TASK GOAL:
Extract, exactly as written, each line from the start of the records below to the line containing "column Final | position: 1 -> 6", both ends included; drop the pictures.
====== RECORDS FOR PROCESSING
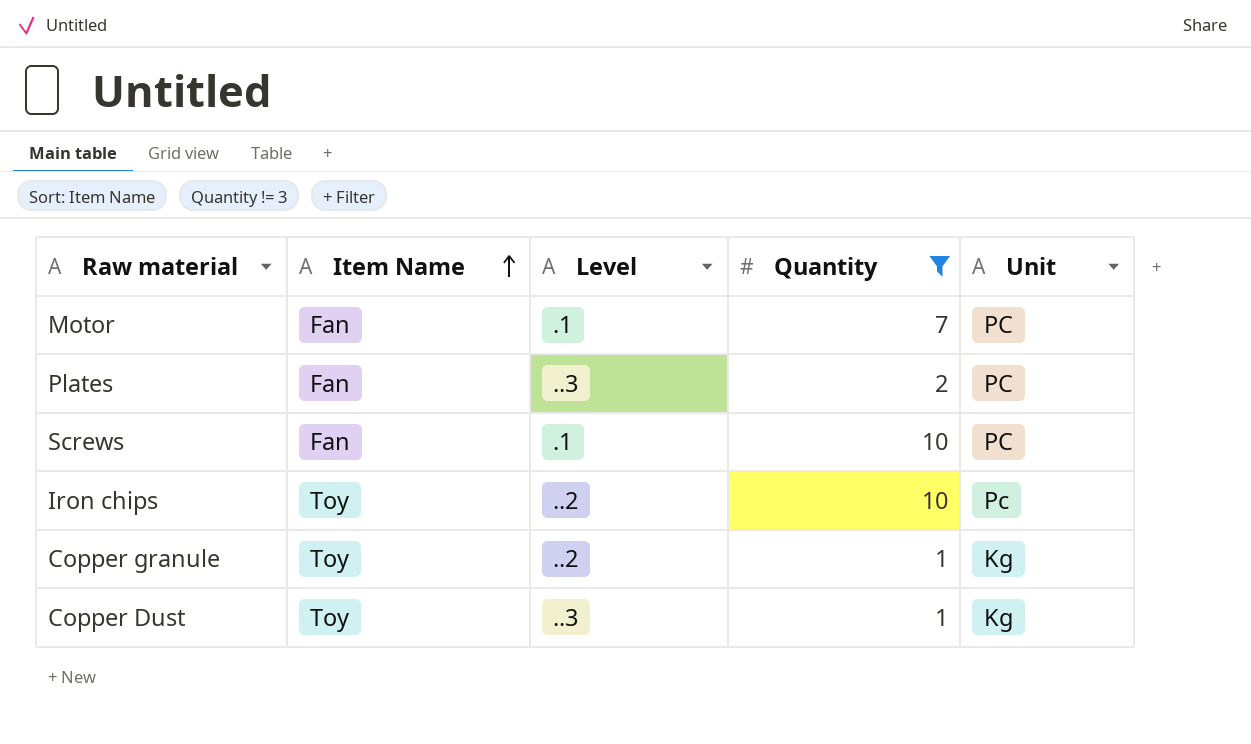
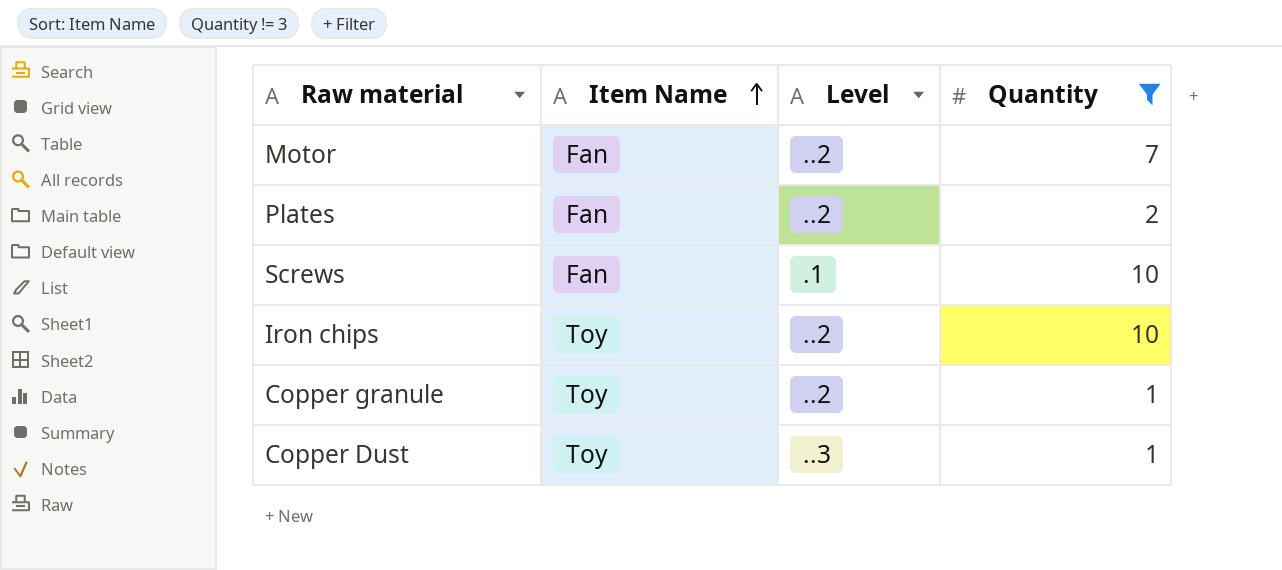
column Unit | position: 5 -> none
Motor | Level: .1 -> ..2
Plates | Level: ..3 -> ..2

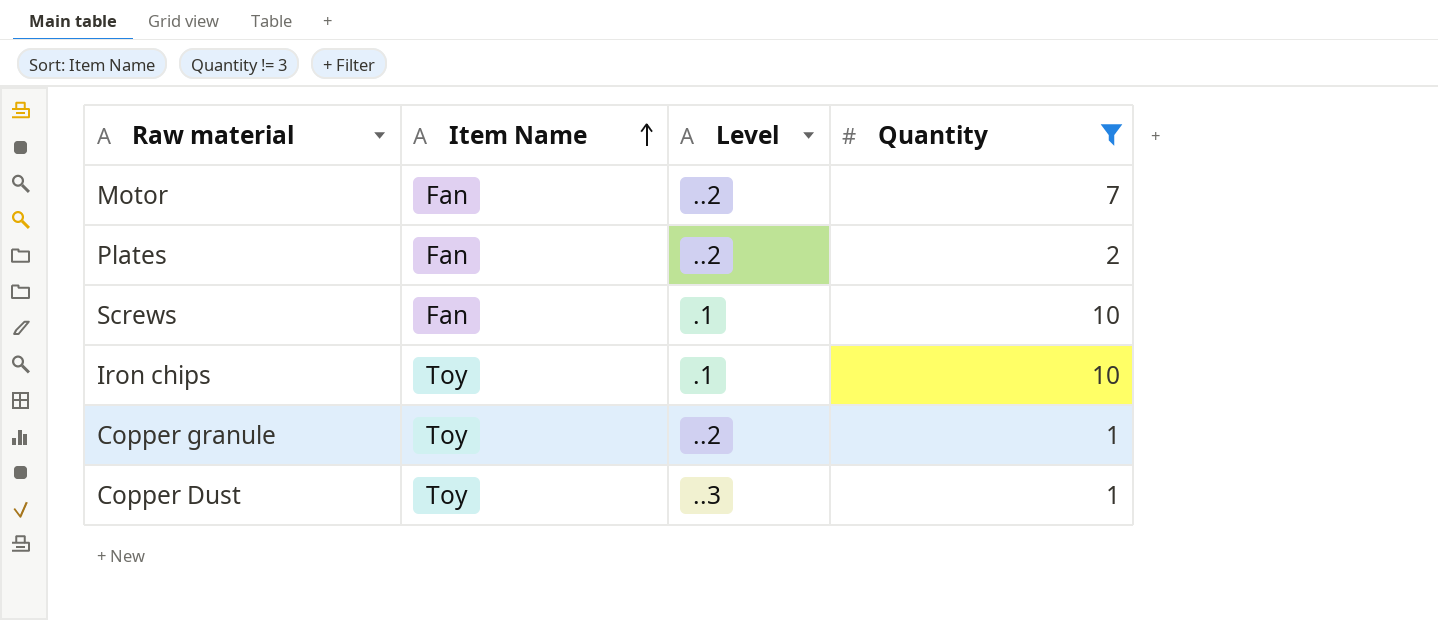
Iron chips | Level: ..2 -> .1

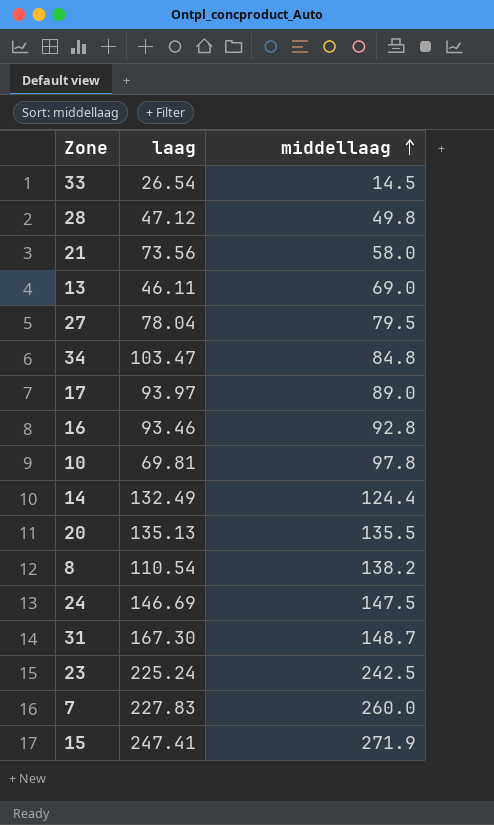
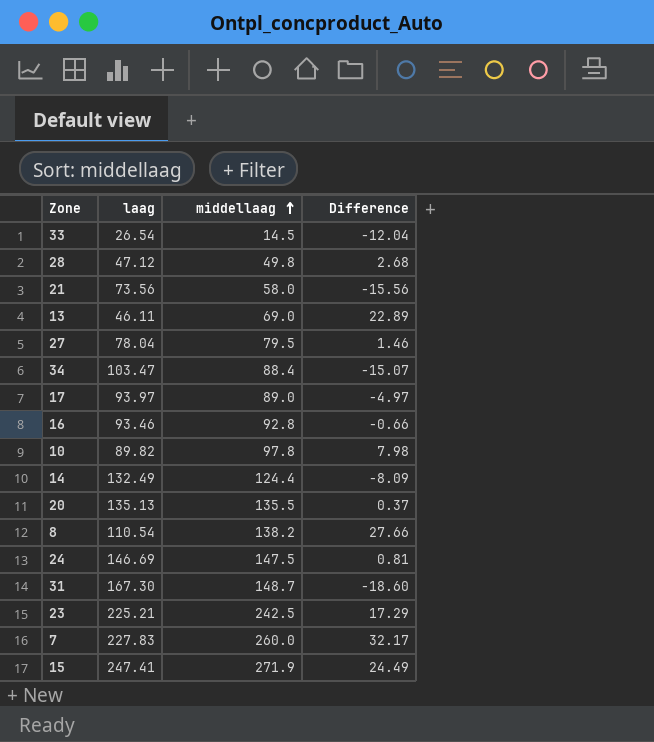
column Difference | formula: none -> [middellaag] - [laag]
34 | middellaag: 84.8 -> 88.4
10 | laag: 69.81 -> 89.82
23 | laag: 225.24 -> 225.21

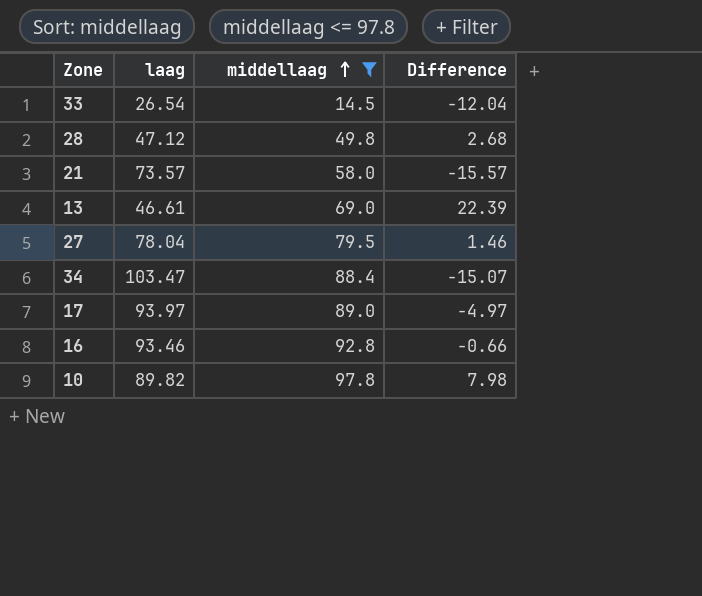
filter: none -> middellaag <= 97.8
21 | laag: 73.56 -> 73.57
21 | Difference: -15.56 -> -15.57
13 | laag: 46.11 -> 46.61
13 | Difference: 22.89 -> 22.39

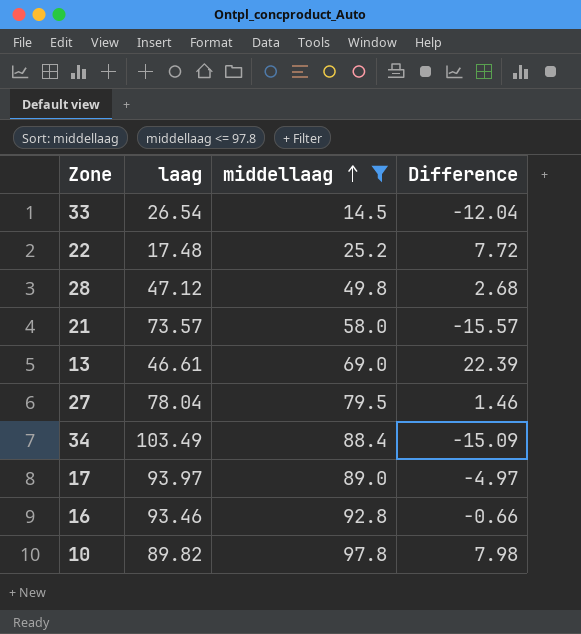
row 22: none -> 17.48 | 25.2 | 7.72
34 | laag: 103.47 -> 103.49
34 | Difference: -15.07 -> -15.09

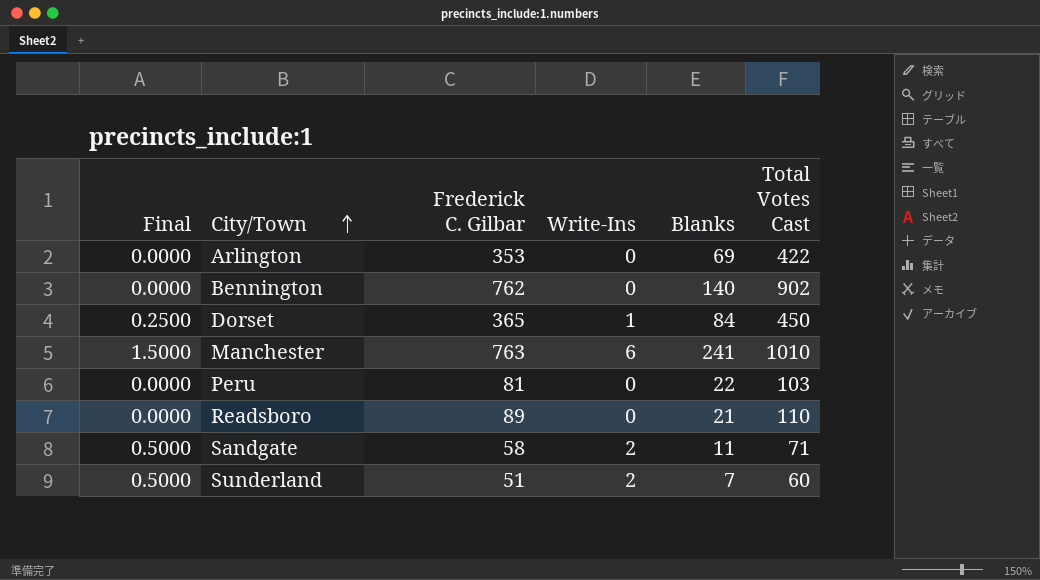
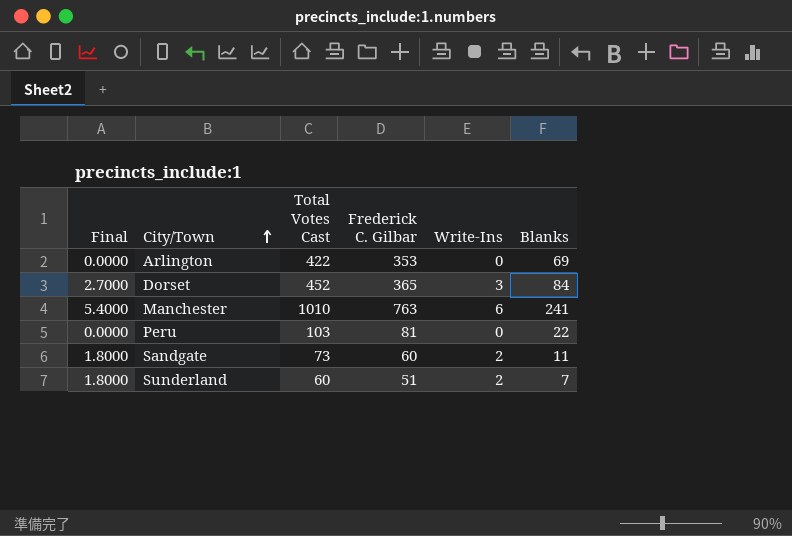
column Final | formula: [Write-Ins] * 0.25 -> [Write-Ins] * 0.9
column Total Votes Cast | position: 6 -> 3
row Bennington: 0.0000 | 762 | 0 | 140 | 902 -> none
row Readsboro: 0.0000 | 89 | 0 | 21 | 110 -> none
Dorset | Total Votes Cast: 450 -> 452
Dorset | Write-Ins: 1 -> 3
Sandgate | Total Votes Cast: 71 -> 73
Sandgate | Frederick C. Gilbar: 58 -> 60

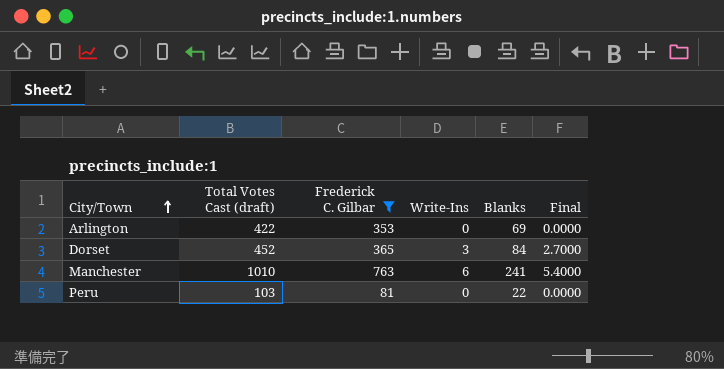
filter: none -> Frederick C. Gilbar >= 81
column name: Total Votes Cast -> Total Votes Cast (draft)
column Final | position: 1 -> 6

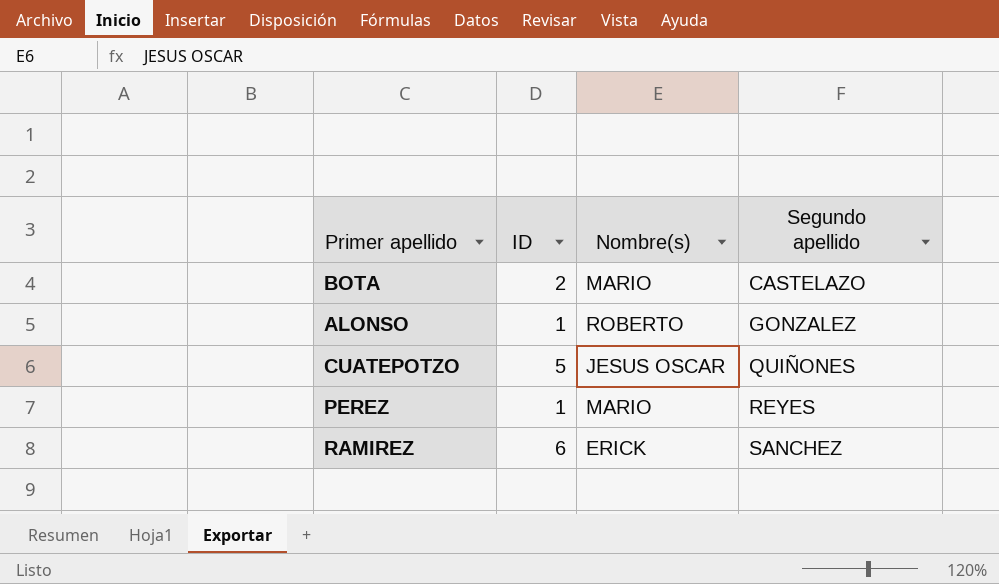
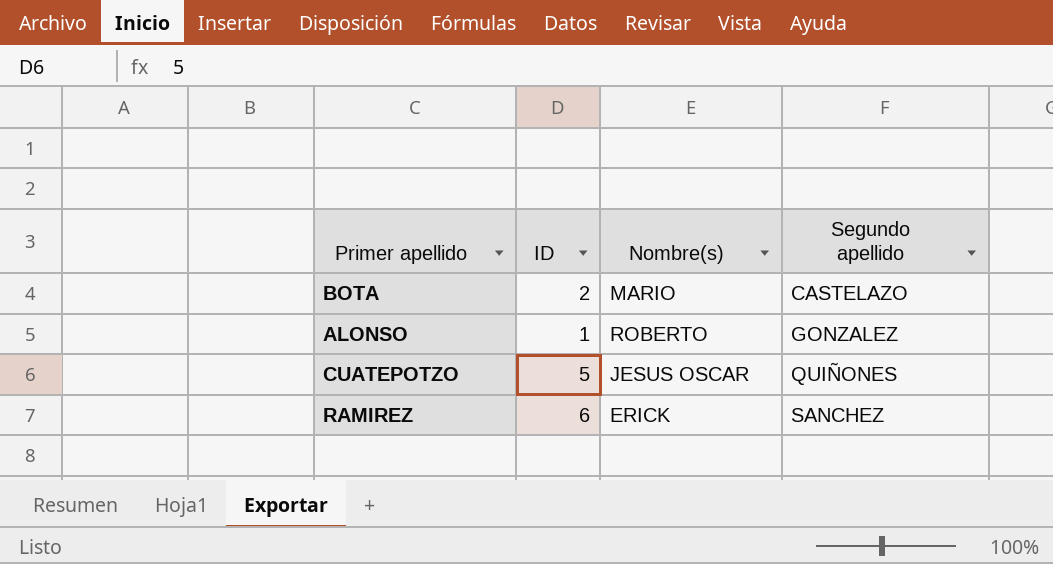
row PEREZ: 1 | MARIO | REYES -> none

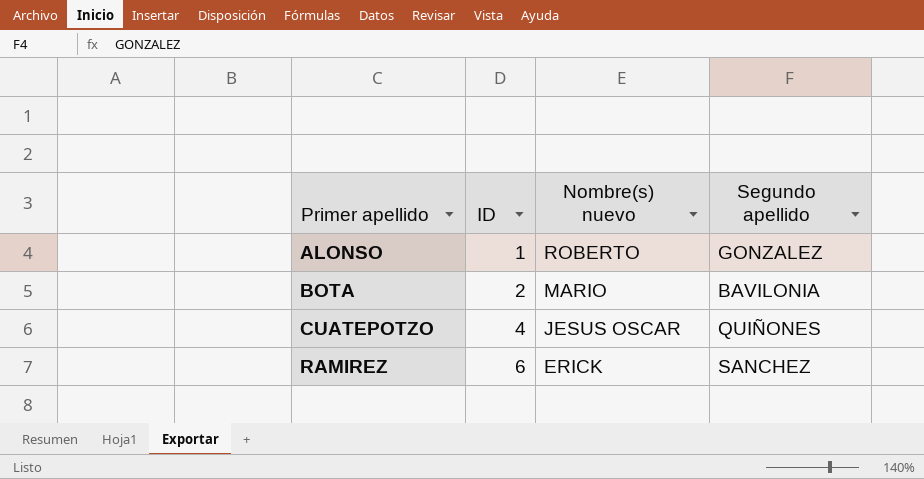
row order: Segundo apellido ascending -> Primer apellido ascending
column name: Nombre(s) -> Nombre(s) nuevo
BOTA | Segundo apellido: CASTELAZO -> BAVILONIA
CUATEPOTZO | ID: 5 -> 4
============
OUTPUT:
column Unit | position: 5 -> none
Motor | Level: .1 -> ..2
Plates | Level: ..3 -> ..2

Iron chips | Level: ..2 -> .1

column Difference | formula: none -> [middellaag] - [laag]
34 | middellaag: 84.8 -> 88.4
10 | laag: 69.81 -> 89.82
23 | laag: 225.24 -> 225.21

filter: none -> middellaag <= 97.8
21 | laag: 73.56 -> 73.57
21 | Difference: -15.56 -> -15.57
13 | laag: 46.11 -> 46.61
13 | Difference: 22.89 -> 22.39

row 22: none -> 17.48 | 25.2 | 7.72
34 | laag: 103.47 -> 103.49
34 | Difference: -15.07 -> -15.09

column Final | formula: [Write-Ins] * 0.25 -> [Write-Ins] * 0.9
column Total Votes Cast | position: 6 -> 3
row Bennington: 0.0000 | 762 | 0 | 140 | 902 -> none
row Readsboro: 0.0000 | 89 | 0 | 21 | 110 -> none
Dorset | Total Votes Cast: 450 -> 452
Dorset | Write-Ins: 1 -> 3
Sandgate | Total Votes Cast: 71 -> 73
Sandgate | Frederick C. Gilbar: 58 -> 60

filter: none -> Frederick C. Gilbar >= 81
column name: Total Votes Cast -> Total Votes Cast (draft)
column Final | position: 1 -> 6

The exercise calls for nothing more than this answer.